This wouldnt happen, and before i explain why, even static IPs aint "static". If you ask your ISP for a static IP, this IP is only yours for the duration you rent it, and then it is returned to the pool. If you move 3 months later, then this IP is returned to the pool, and innocent people would be hit by the result of an ip "ban"
Regarding allocation of IPs per subnet;
It makes very little sense for a consumer ISP to provide a subnet, for each household. Where i come from, you only have 1 public IP, your internal network is behind NAT. If i were to be the only one on this subnet, they would allocate 4 IPs to me, now most consumer IPs provided are class C addresses, which means that if an ISP ran by this policy, each household would have a subnet of 4 addresses, resulting in 64 networks per class C range.

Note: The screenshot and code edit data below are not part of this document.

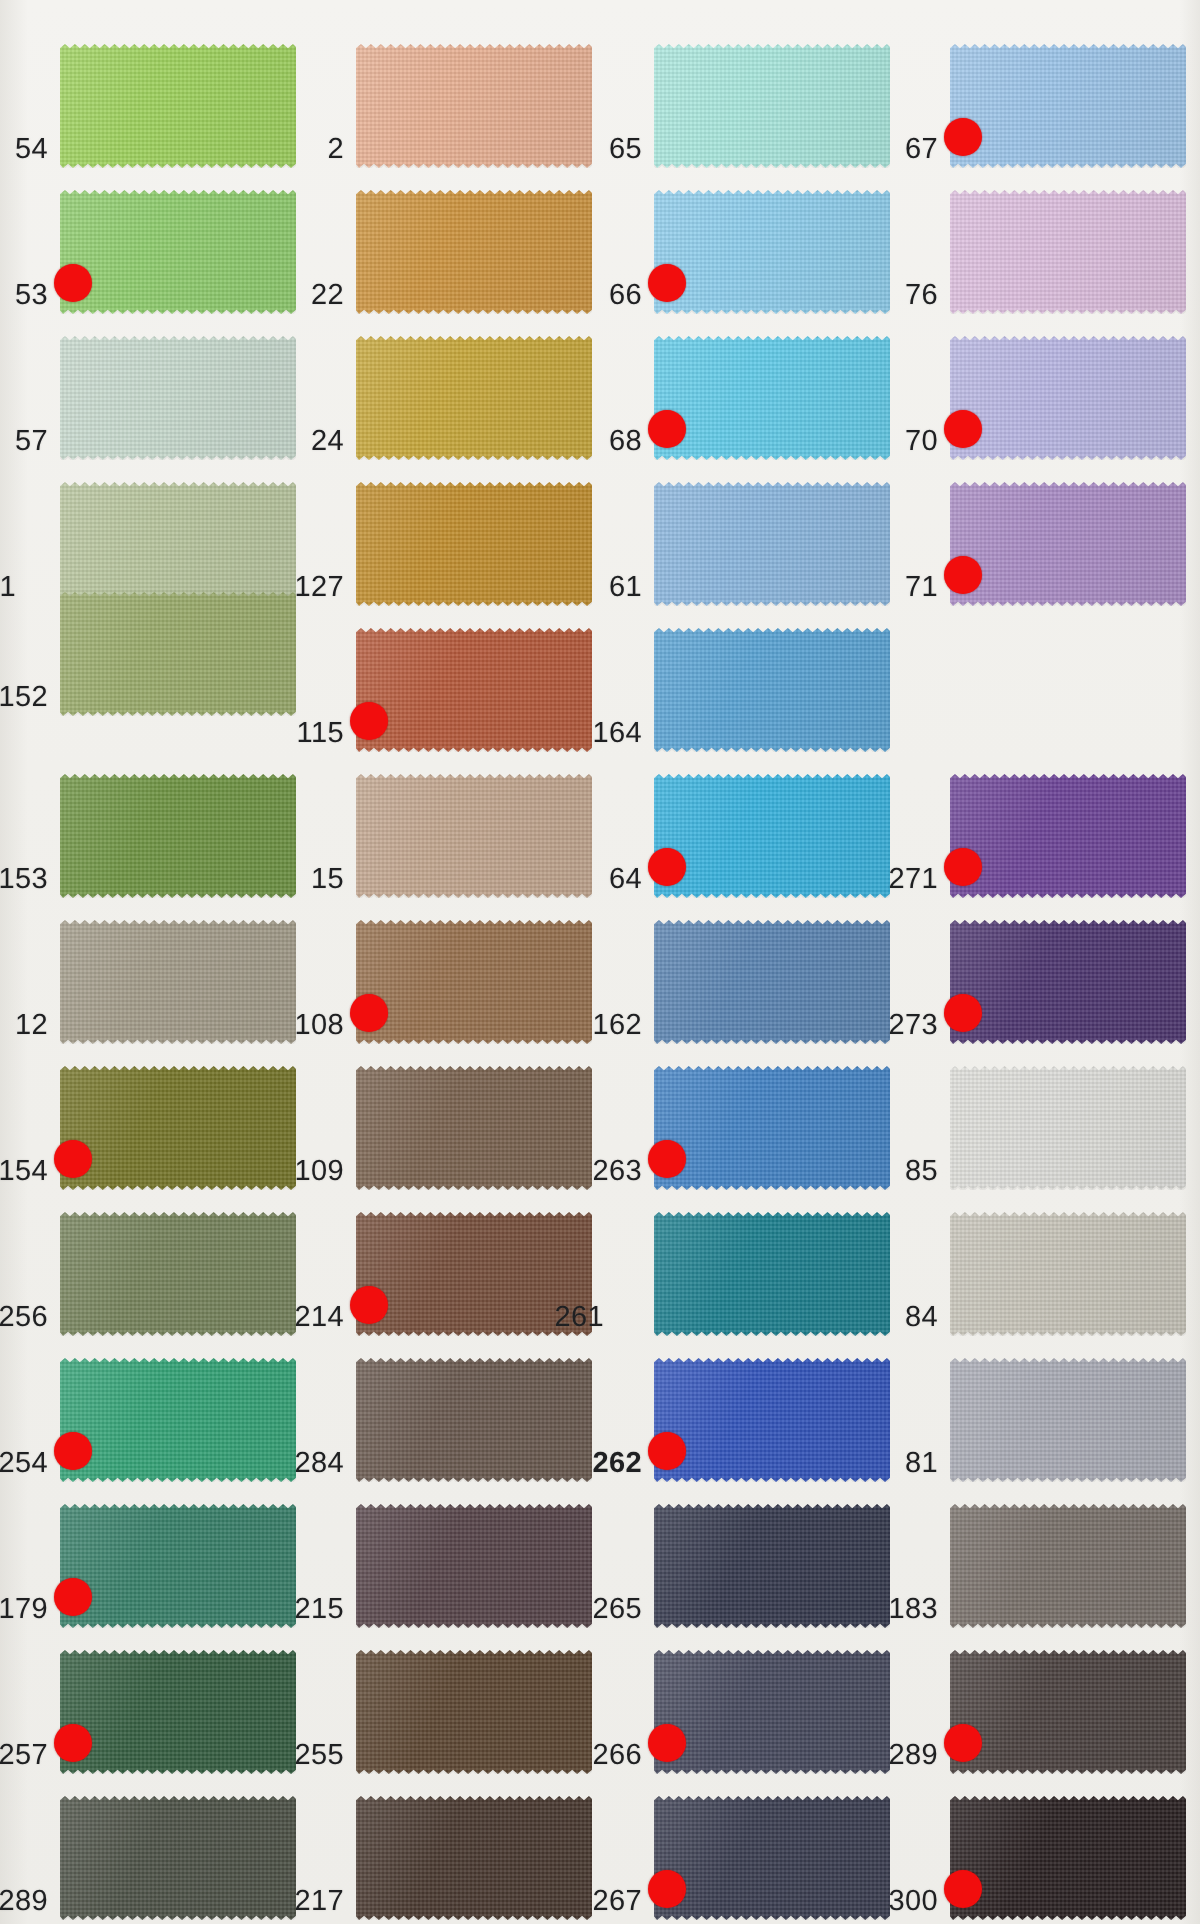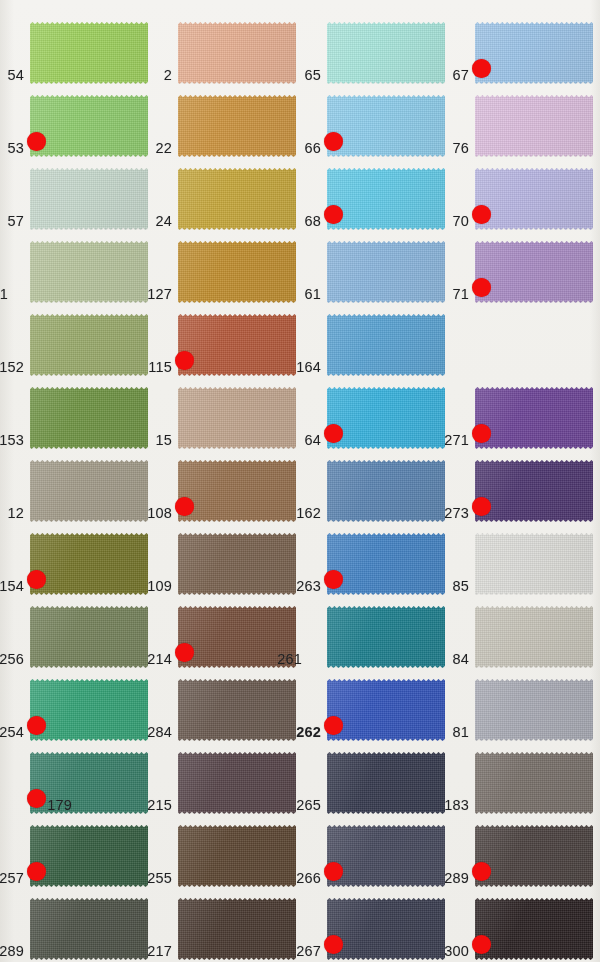--- a/index.html
+++ b/index.html
@@ -238,7 +238,7 @@
       <div class="code" style="right: 124px;">71</div>
       <div class="dot" style="background: rgb(242, 13, 13);"></div>
     </div>
-    <div class="cell" style="left: 30px; top: 314px; width: 118px; height: 62px;">
+    <div class="cell" style="left: 30px; top: 296px; width: 118px; height: 62px;">
       <div class="swatch">
         <div class="fabric" style="background: rgb(154, 171, 108);">
           <div class="sheen"></div>

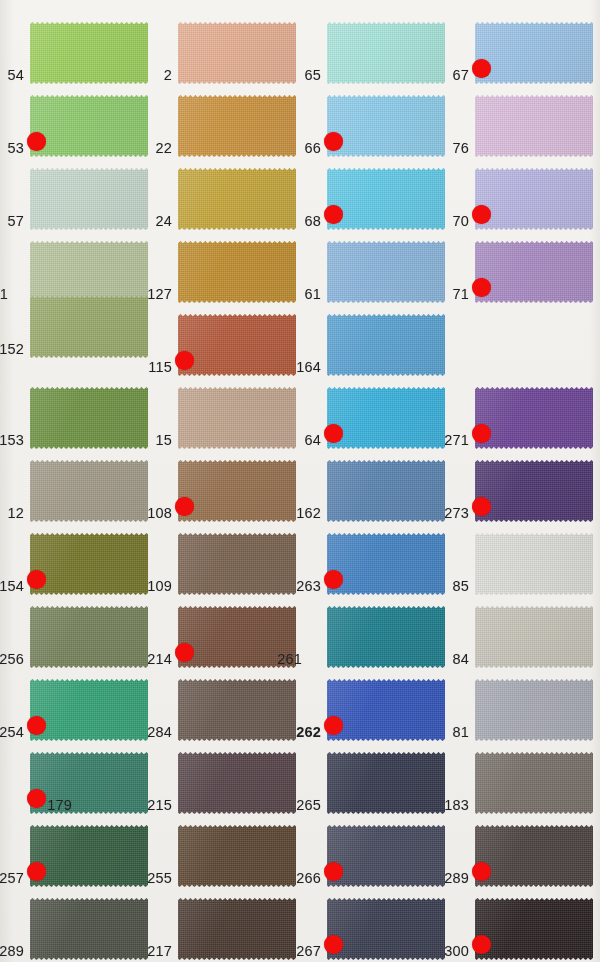--- a/index.html
+++ b/index.html
@@ -432,7 +432,7 @@
       </div>
       <div class="code" style="right: 124px;">81</div>
     </div>
-    <div class="cell" style="left: 30px; top: 752px; width: 118px; height: 62px; padding-left: 48px;">
+    <div class="cell" style="left: 30px; top: 752px; width: 118px; height: 62px;">
       <div class="swatch">
         <div class="fabric" style="background: rgb(57, 128, 106);">
           <div class="sheen"></div>

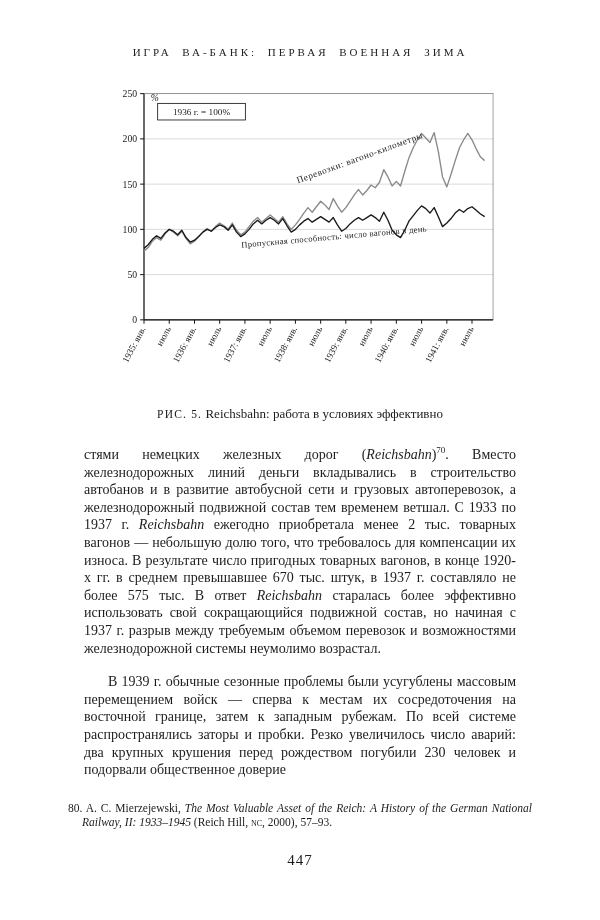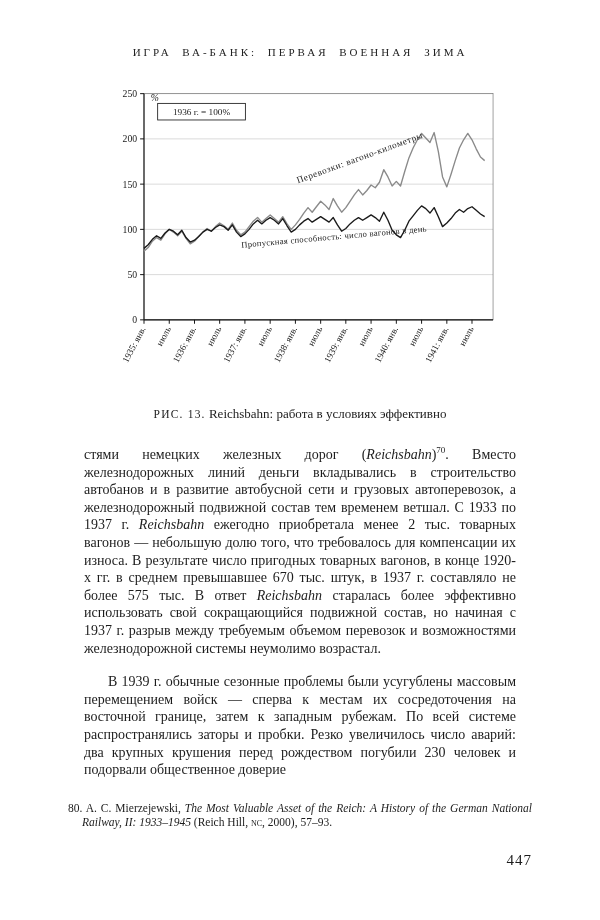--- a/index.html
+++ b/index.html
@@ -94,7 +94,7 @@
         <text transform="translate(150,172) rotate(-5)" font-size="8.8" letter-spacing="0.3" fill="#1a1a1a">Пропускная способность: число вагонов в день</text>
       </svg>
     <figcaption class="caption">
-      <span class="cap-label">РИС. 13.</span>
+      <span class="cap-label">РИС. 5.</span>
       <span>Reichsbahn: работа в условиях эффективно</span>
     </figcaption>
   </figure>

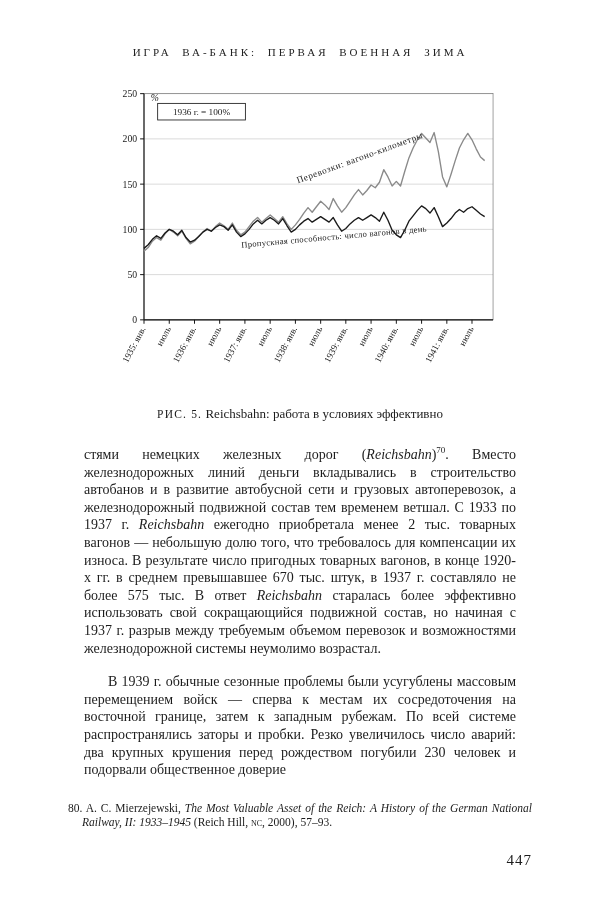--- a/index.html
+++ b/index.html
@@ -26,7 +26,7 @@
     font-size:11.5px; line-height:14.6px; margin-top:22px;
     padding-left:14px; text-indent:-14px; text-align:justify; color:#1c1c1c;
   }
-  .page-number { text-align:right; font-size:15px; margin-top:22px; letter-spacing:1px; }
+  .page-number { text-align:center; font-size:15px; margin-top:22px; letter-spacing:1px; }
 </style>
 </head>
 <body>

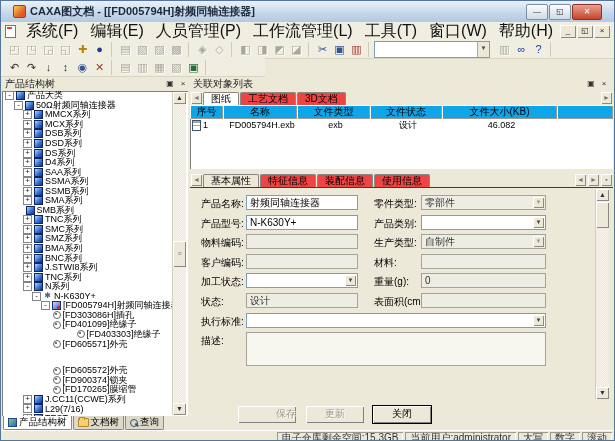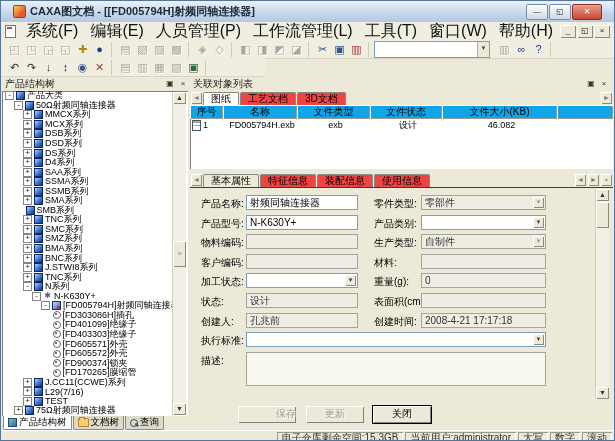--- a/index.html
+++ b/index.html
@@ -497,12 +497,6 @@
           <div class="f-box p2 gray"></div>
         </div>
         <div class="f-row">
-          <span class="f-lab l1">创建人:</span>
-          <div class="f-box p1 gray">孔兆前</div>
-          <span class="f-lab l2">创建时间:</span>
-          <div class="f-box p2 gray">2008-4-21 17:17:18</div>
-        </div>
-        <div class="f-row">
           <span class="f-lab l1">执行标准:</span>
           <div class="f-box wide sel"></div>
         </div>

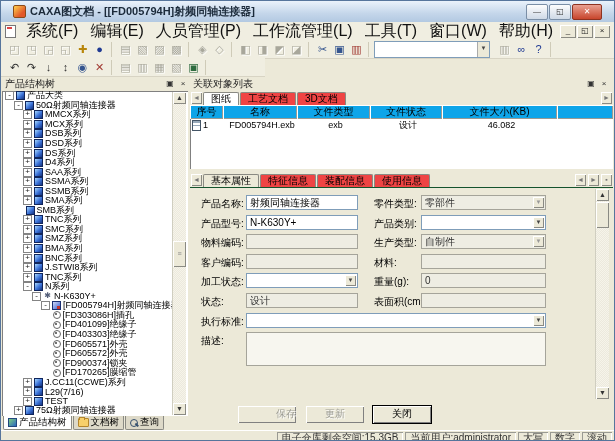--- a/index.html
+++ b/index.html
@@ -337,7 +337,7 @@
           <span class="ico ico-dot"></span>
           <span>[FD401099]绝缘子</span>
         </div>
-        <div class="t-row" style="padding-left: 48px;">
+        <div class="t-row" style="padding-left: 72px;">
           <span>&nbsp;</span>
           <span class="ico ico-dot"></span>
           <span>[FD403303]绝缘子</span>

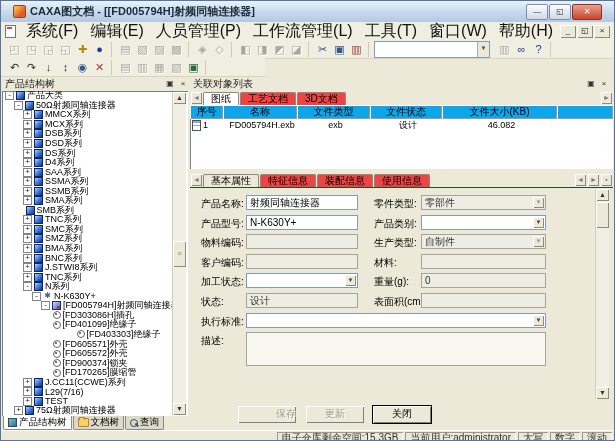--- a/index.html
+++ b/index.html
@@ -347,7 +347,7 @@
           <span class="ico ico-dot"></span>
           <span>[FD605571]外壳</span>
         </div>
-        <div class="t-row" style="padding-left: 48px;">
+        <div class="t-row" style="padding-left: 48px; margin-top: 17px;">
           <span>&nbsp;</span>
           <span class="ico ico-dot"></span>
           <span>[FD605572]外壳</span>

You can see why this is very problematic, imagine a city of 1000 people, they would need 4000 subnets alone, imagine the routing congestion on the network in order to operate this, it would be insane.
In order to mitigate routing congestion on the protocol, you want to make sure all subnets are as big as they need to be in order to hold the user addresses required, so if a single street in this city has maybe 200 households, you would allocate 1 subnet to this street, with enough useable addresses(so over 200) to reduce routing congestion, and then use NAT.
Anyway, long story short, IP banning/flagging is unlikely.